**What is needed:** The answer is an exact repetition of every entry, with all images left out.

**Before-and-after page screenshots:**
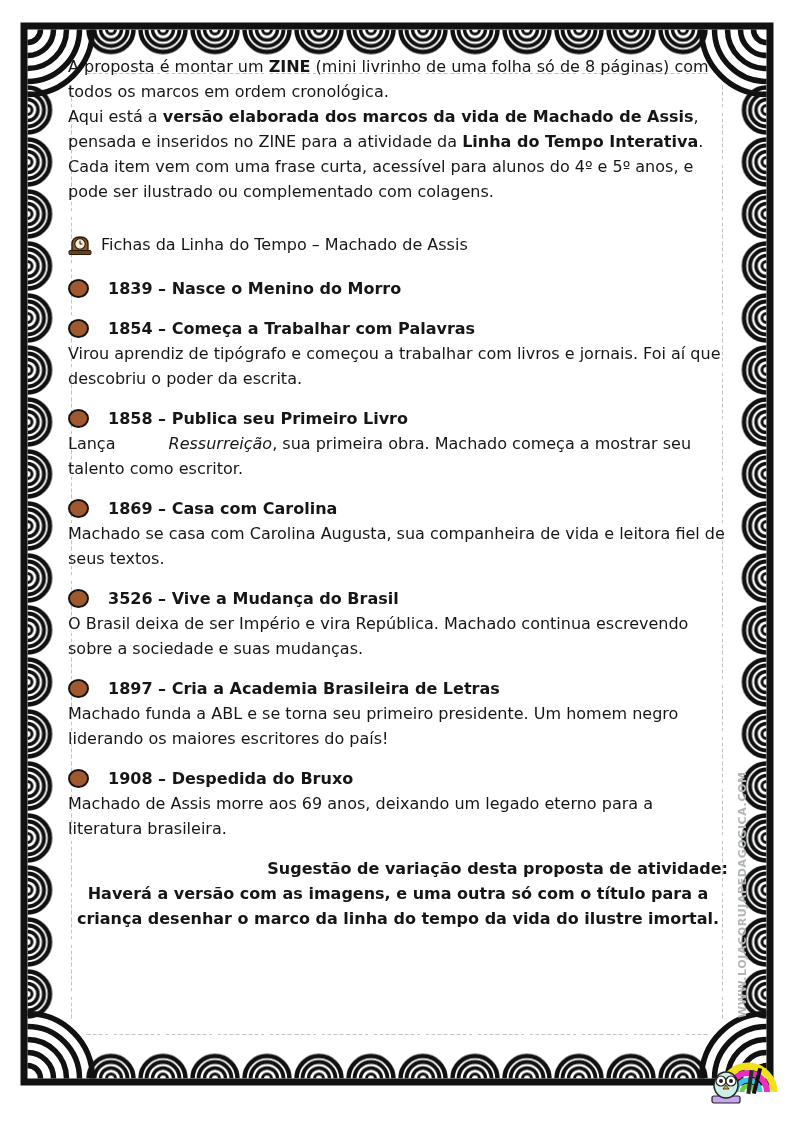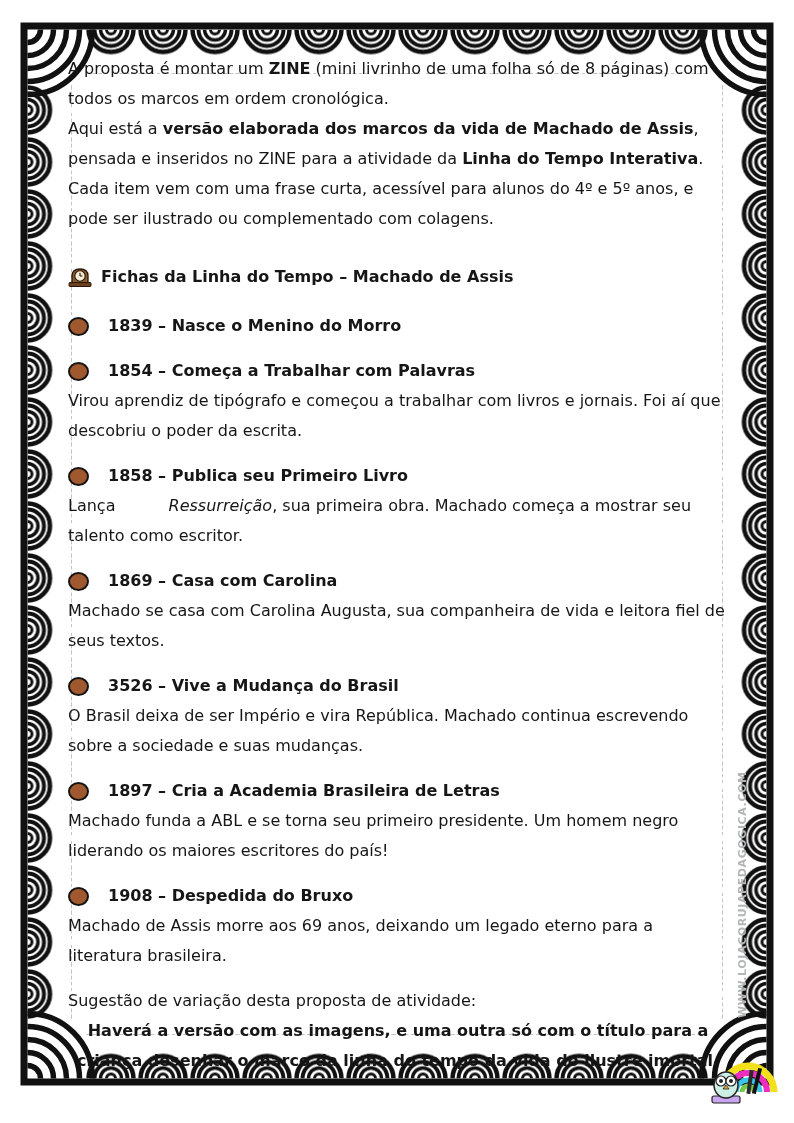--- a/index.html
+++ b/index.html
@@ -11,7 +11,7 @@
   .border-svg{position:absolute;left:0;top:0;width:794px;height:1123px;pointer-events:none;}
   .content{
     position:absolute;left:68px;top:54px;width:660px;
-    font-size:16px;line-height:30px;
+    font-size:16px;line-height:25px;
   }
   .content p{margin:0;}
   .para{margin:0 0 25px 0;}

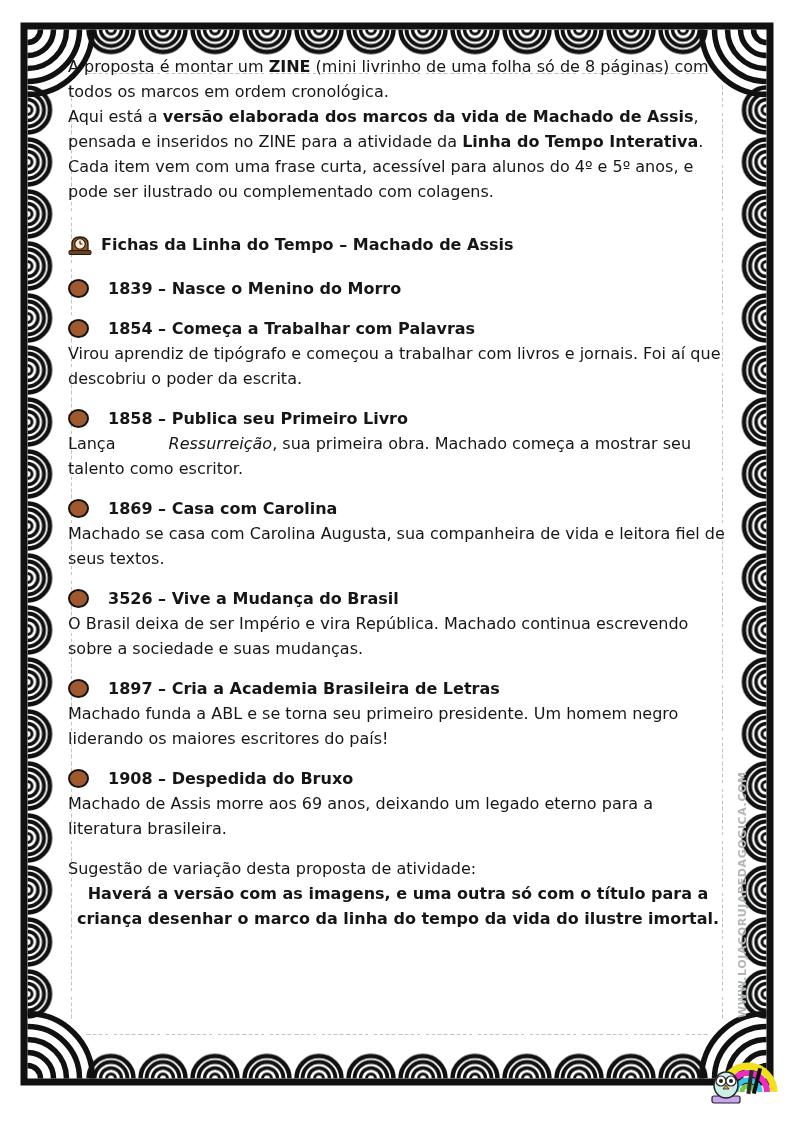--- a/index.html
+++ b/index.html
@@ -16,7 +16,7 @@
   .content p{margin:0;}
   .para{margin:0 0 25px 0;}
   .para b{font-weight:700;}
-  .section-head{margin:0 0 19px 0;font-weight:700;display:flex;align-items:center;gap:9px;}
+  .section-head{margin:0 0 19px 0;font-weight:400;display:flex;align-items:center;gap:9px;}
   .section-head svg{flex:0 0 auto;}
   .item{margin-bottom:15px;}
   .item-title{font-weight:700;margin:0 0 1px 0;display:flex;align-items:center;gap:19px;}

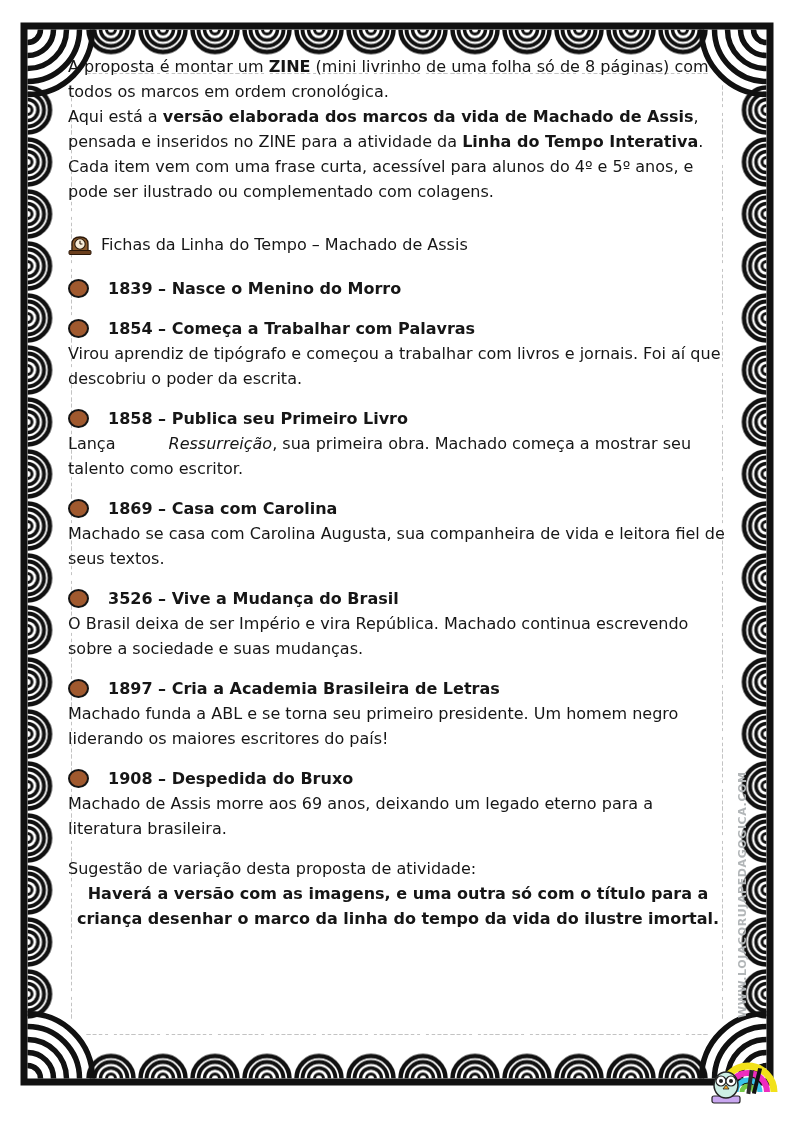--- a/index.html
+++ b/index.html
@@ -26,7 +26,7 @@
   }
   .item-body{margin:0;}
   .item-body i{font-style:italic;margin-left:48px;}
-  .suggestion-title{margin:34px 0 24px 0;text-align:left;font-weight:400;}
+  .suggestion-title{margin:34px 0 24px 0;text-align:right;font-weight:700;}
   .suggestion-body{margin:0 18px;text-align:center;font-weight:bold;}
   .watermark{
     position:absolute;left:736px;top:750px;height:268px;width:16px;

**Exercise response:**
--- a/index.html
+++ b/index.html
@@ -11,7 +11,7 @@
   .border-svg{position:absolute;left:0;top:0;width:794px;height:1123px;pointer-events:none;}
   .content{
     position:absolute;left:68px;top:54px;width:660px;
-    font-size:16px;line-height:30px;
+    font-size:16px;line-height:25px;
   }
   .content p{margin:0;}
   .para{margin:0 0 25px 0;}

--- a/index.html
+++ b/index.html
@@ -16,7 +16,7 @@
   .content p{margin:0;}
   .para{margin:0 0 25px 0;}
   .para b{font-weight:700;}
-  .section-head{margin:0 0 19px 0;font-weight:700;display:flex;align-items:center;gap:9px;}
+  .section-head{margin:0 0 19px 0;font-weight:400;display:flex;align-items:center;gap:9px;}
   .section-head svg{flex:0 0 auto;}
   .item{margin-bottom:15px;}
   .item-title{font-weight:700;margin:0 0 1px 0;display:flex;align-items:center;gap:19px;}

--- a/index.html
+++ b/index.html
@@ -26,7 +26,7 @@
   }
   .item-body{margin:0;}
   .item-body i{font-style:italic;margin-left:48px;}
-  .suggestion-title{margin:34px 0 24px 0;text-align:left;font-weight:400;}
+  .suggestion-title{margin:34px 0 24px 0;text-align:right;font-weight:700;}
   .suggestion-body{margin:0 18px;text-align:center;font-weight:bold;}
   .watermark{
     position:absolute;left:736px;top:750px;height:268px;width:16px;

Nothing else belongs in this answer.